Goal of the exercise: Transcribe the records below exactly, from their first line through the line containing "source. See this". Omit every line after it.

==== Given records

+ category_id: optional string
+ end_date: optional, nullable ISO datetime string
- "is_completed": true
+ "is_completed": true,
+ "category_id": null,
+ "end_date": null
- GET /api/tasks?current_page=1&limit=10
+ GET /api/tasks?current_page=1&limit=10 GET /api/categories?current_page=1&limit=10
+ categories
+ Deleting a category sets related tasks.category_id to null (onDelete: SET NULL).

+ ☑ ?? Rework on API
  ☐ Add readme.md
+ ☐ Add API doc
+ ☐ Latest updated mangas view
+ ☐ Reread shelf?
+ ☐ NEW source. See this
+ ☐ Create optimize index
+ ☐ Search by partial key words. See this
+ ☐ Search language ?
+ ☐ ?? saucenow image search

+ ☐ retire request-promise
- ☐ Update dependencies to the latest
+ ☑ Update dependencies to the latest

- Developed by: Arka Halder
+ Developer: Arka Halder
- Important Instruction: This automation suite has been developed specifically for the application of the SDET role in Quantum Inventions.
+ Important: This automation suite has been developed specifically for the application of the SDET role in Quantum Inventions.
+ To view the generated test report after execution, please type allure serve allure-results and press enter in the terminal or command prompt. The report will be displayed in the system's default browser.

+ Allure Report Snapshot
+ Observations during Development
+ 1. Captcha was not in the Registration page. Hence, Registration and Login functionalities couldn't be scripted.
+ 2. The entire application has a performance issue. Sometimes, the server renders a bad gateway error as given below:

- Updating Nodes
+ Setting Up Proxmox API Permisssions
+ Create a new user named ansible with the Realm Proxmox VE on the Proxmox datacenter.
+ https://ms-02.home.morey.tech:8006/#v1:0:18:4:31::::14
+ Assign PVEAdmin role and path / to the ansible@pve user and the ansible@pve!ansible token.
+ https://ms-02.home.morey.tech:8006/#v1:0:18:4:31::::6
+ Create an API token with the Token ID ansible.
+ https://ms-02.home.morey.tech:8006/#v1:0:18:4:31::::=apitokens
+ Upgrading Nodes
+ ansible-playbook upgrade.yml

========

Exercise answer:
+ category_id: optional string
+ end_date: optional, nullable ISO datetime string
- "is_completed": true
+ "is_completed": true,
+ "category_id": null,
+ "end_date": null
- GET /api/tasks?current_page=1&limit=10
+ GET /api/tasks?current_page=1&limit=10 GET /api/categories?current_page=1&limit=10
+ categories
+ Deleting a category sets related tasks.category_id to null (onDelete: SET NULL).

+ ☑ ?? Rework on API
  ☐ Add readme.md
+ ☐ Add API doc
+ ☐ Latest updated mangas view
+ ☐ Reread shelf?
+ ☐ NEW source. See this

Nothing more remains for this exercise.